__WHAT YOU SHOULD DO__
Write out exactly the lines from the one containing "font-size: 11px ->" through the last line of the records below, both included, and leave out any pictures.

Web page edit records:
───

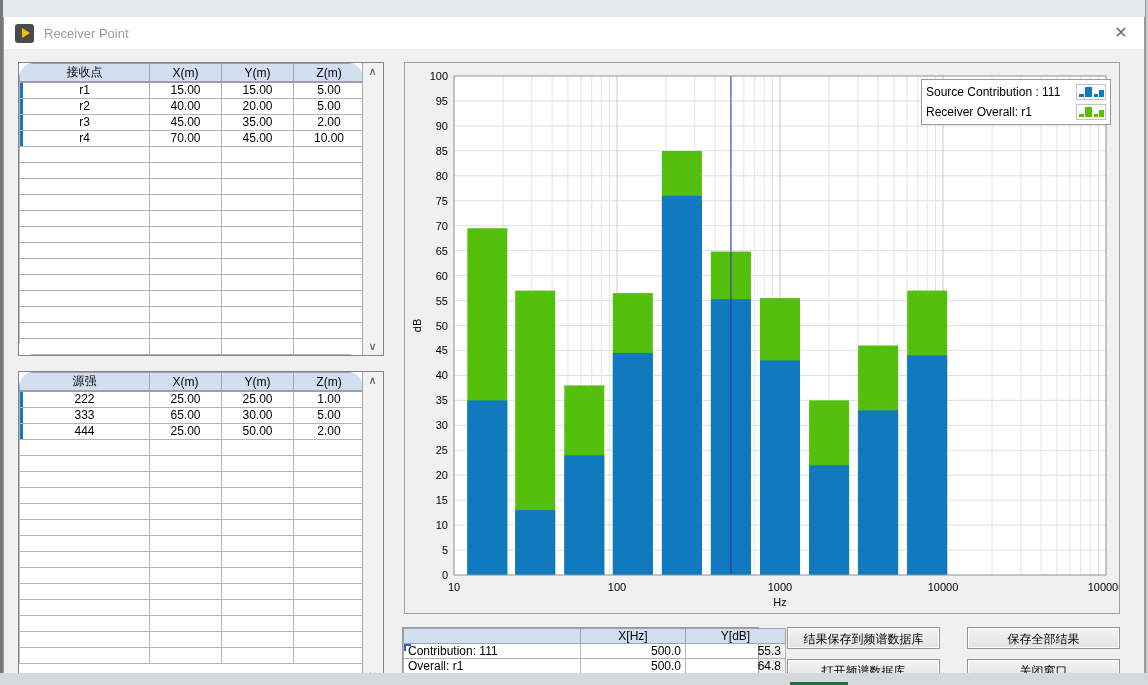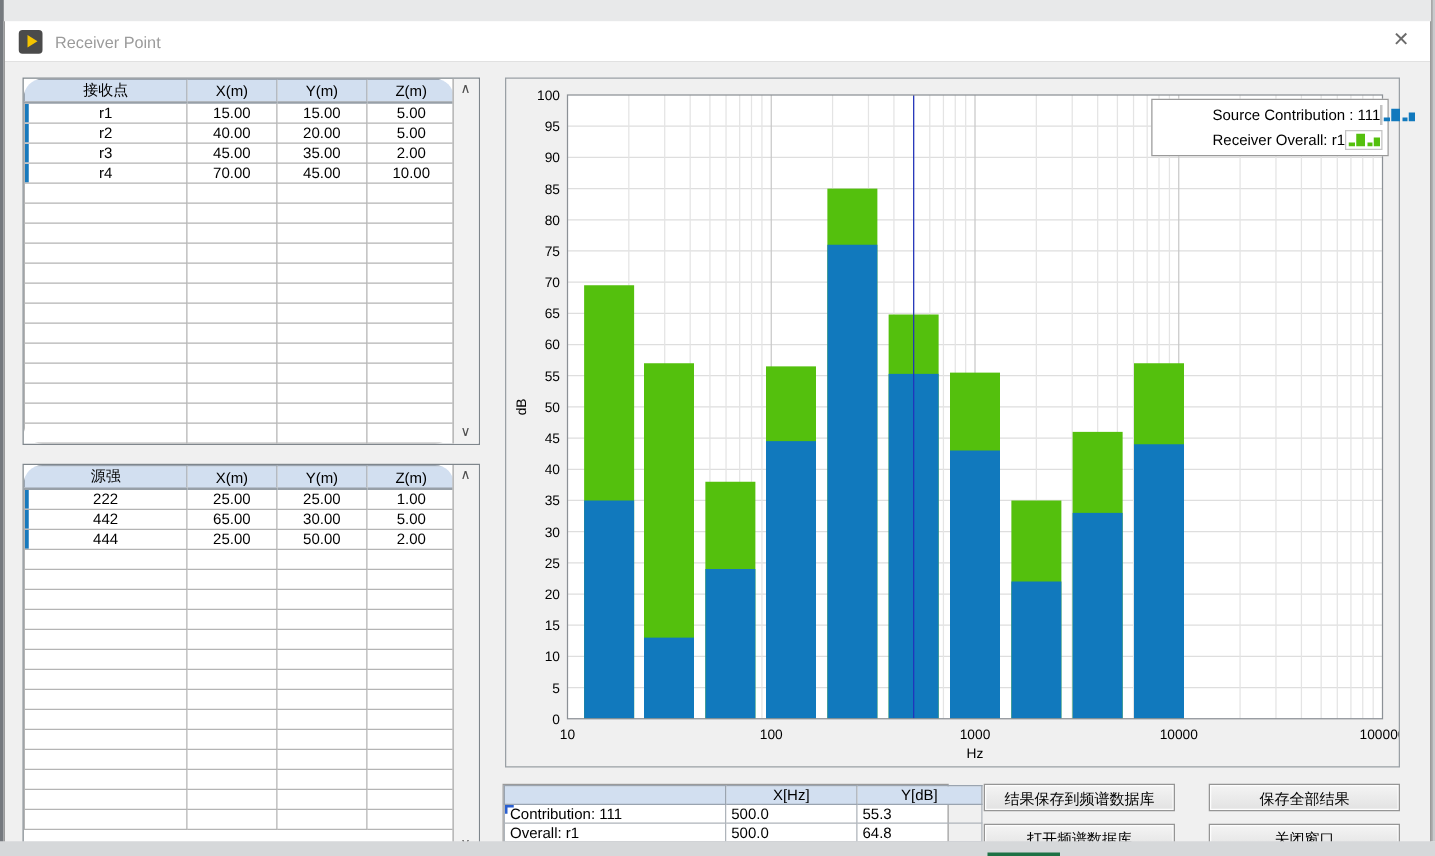"Source Contribution : 111" .legend-row { margin-left: 44px -> none }
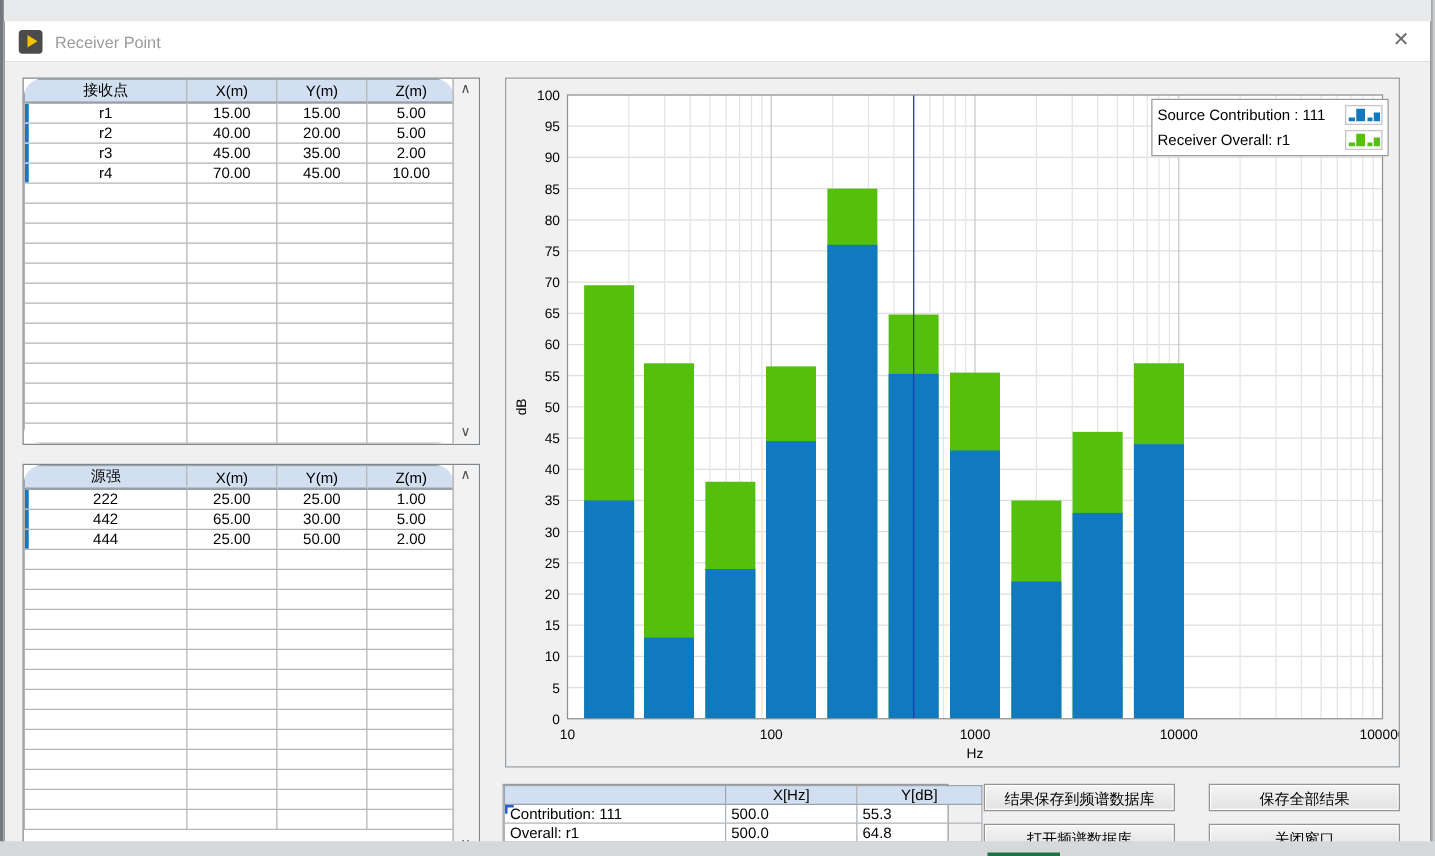"442" td.cell { text: 442 -> 333 }
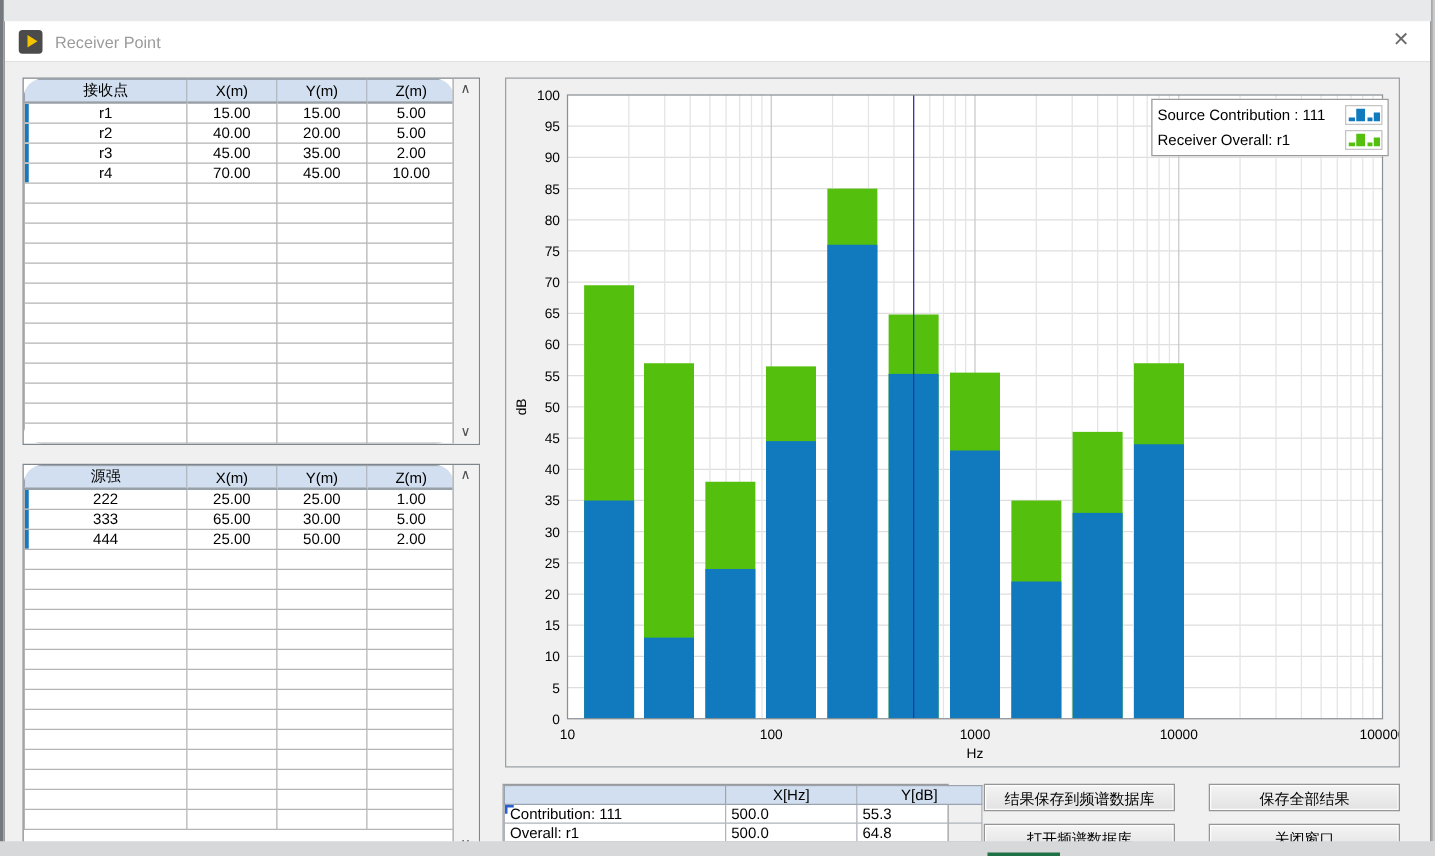"500.0" .cursor-table td.num { text-align: left -> right }
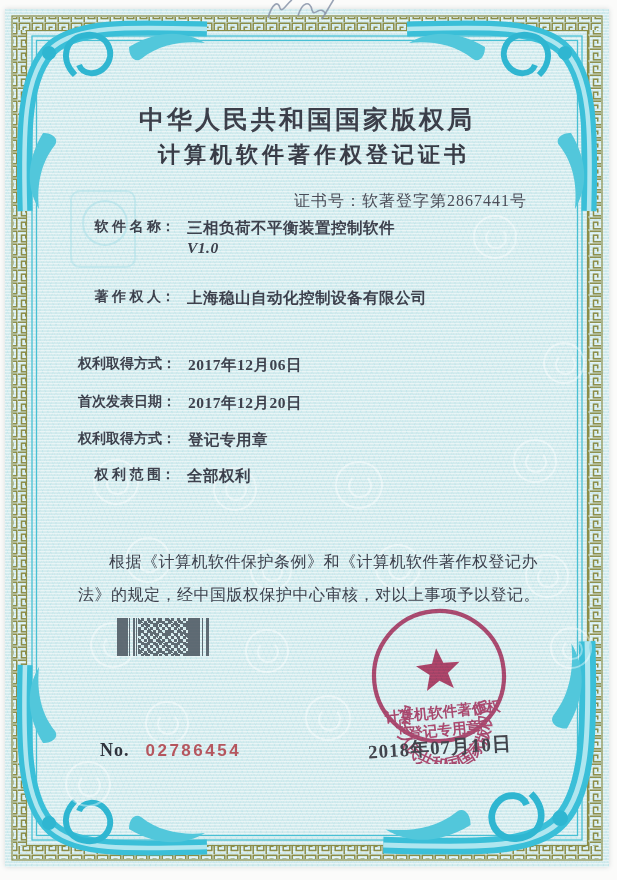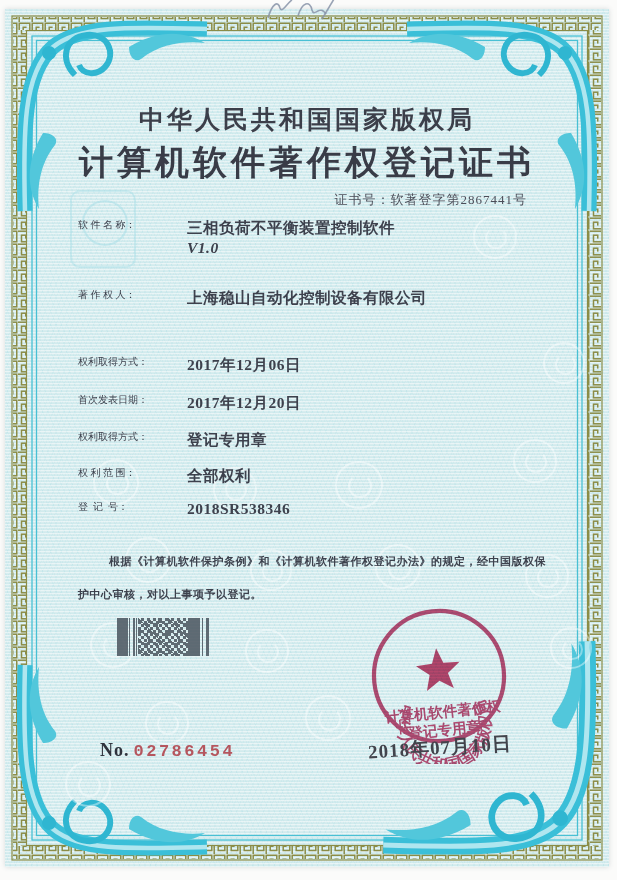"计算机软件著作权登记证书" .title { font-size: 34px -> 22px; left: 0 -> 7px }
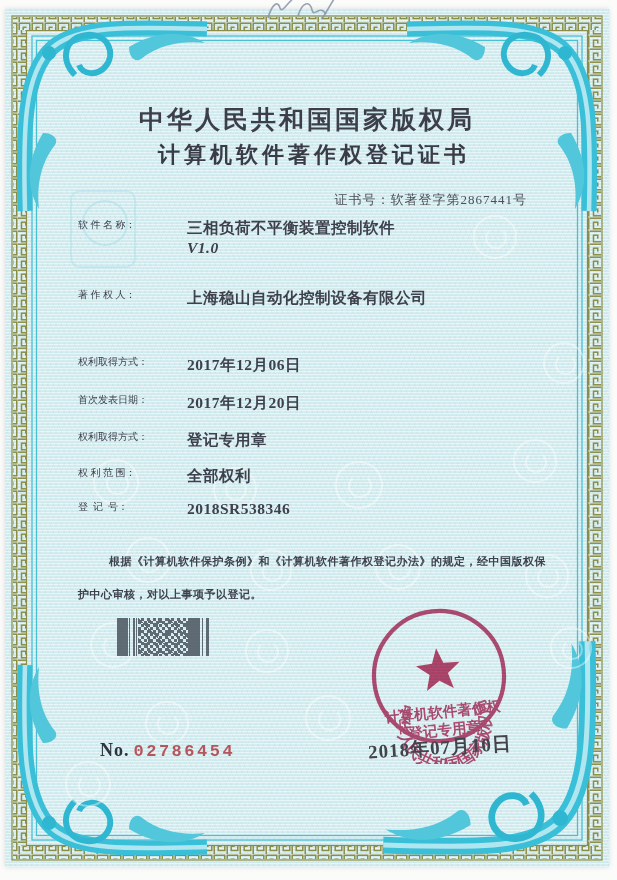"证书号：软著登字第2867441号" .certno { font-size: 13px -> 16px }
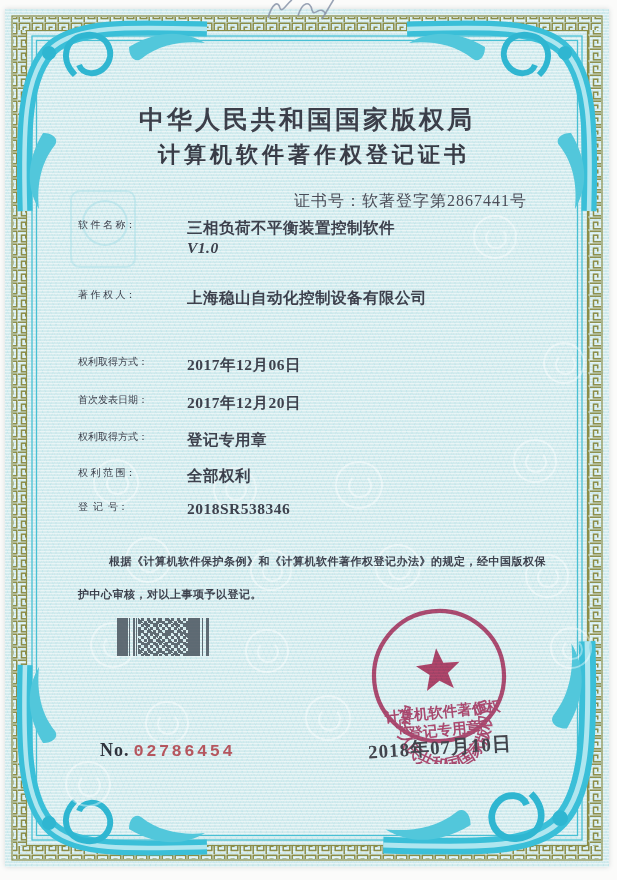"软 件 名 称：" .lbl { font-size: 10px -> 14px; font-weight: normal -> bold; text-align: none -> right }
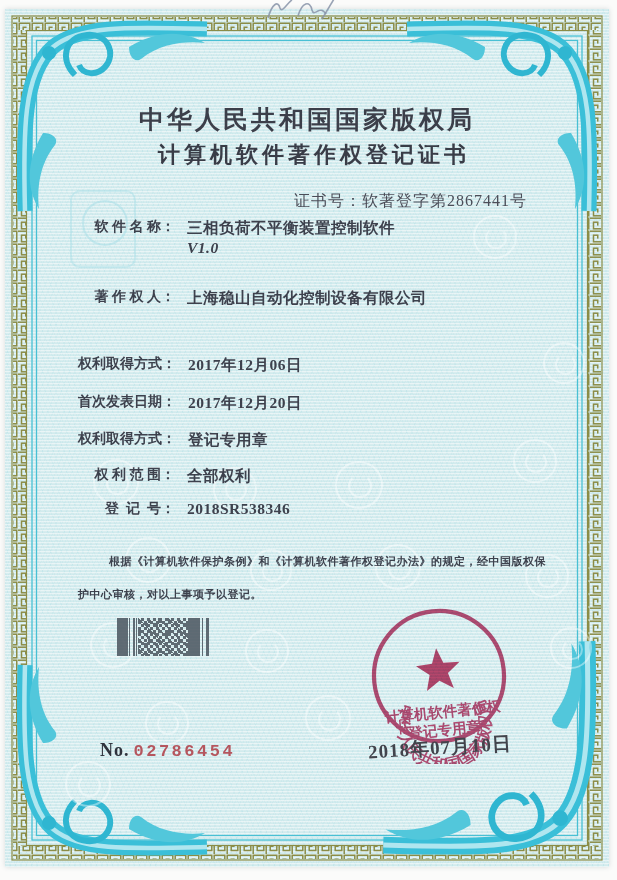"登 记 号： 2018SR538346" div.row { html: <div> <span>登 记 号：</span> <span>2018SR538346</span> </div> -> none }
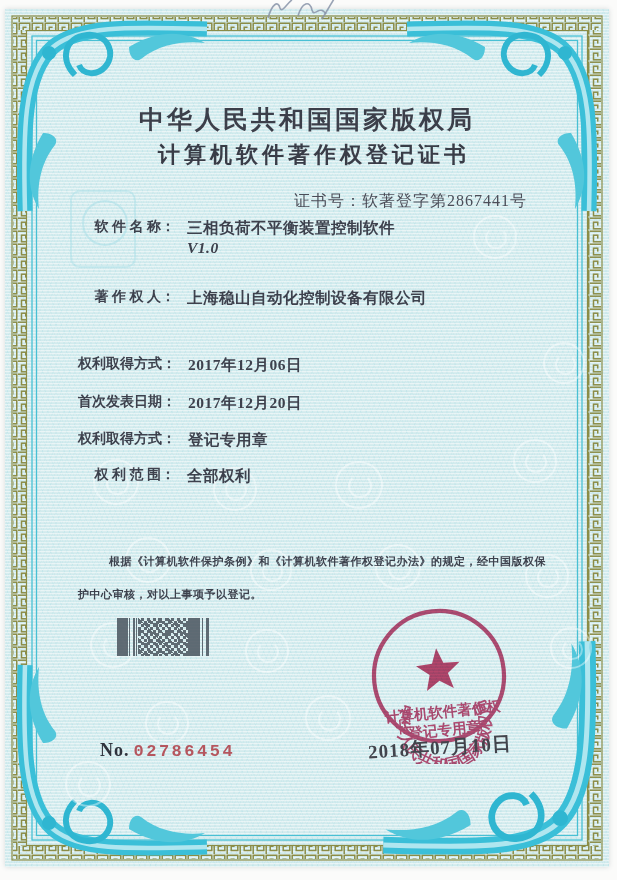"根据《计算机软件保护条例》和《计算机软件著作权登记办法》的规定，经中国版权保护中" .statement { font-size: 11px -> 16px; font-weight: bold -> normal }
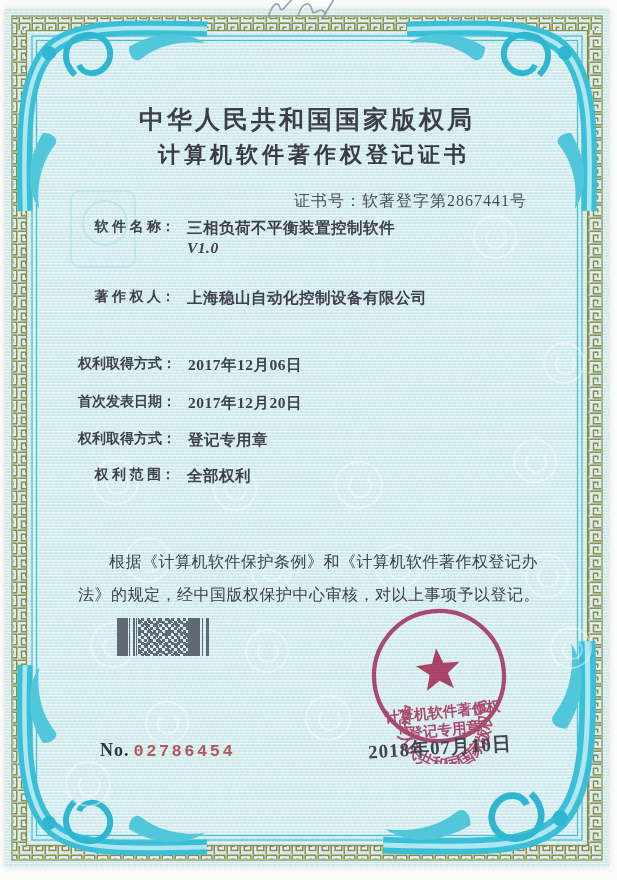"02786454" .serial .num { font-family: Liberation Mono, monospace -> Liberation Sans, sans-serif; margin-left: none -> 12px }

───

__THE COMPLETED TASK__
"根据《计算机软件保护条例》和《计算机软件著作权登记办法》的规定，经中国版权保护中" .statement { font-size: 11px -> 16px; font-weight: bold -> normal }
"02786454" .serial .num { font-family: Liberation Mono, monospace -> Liberation Sans, sans-serif; margin-left: none -> 12px }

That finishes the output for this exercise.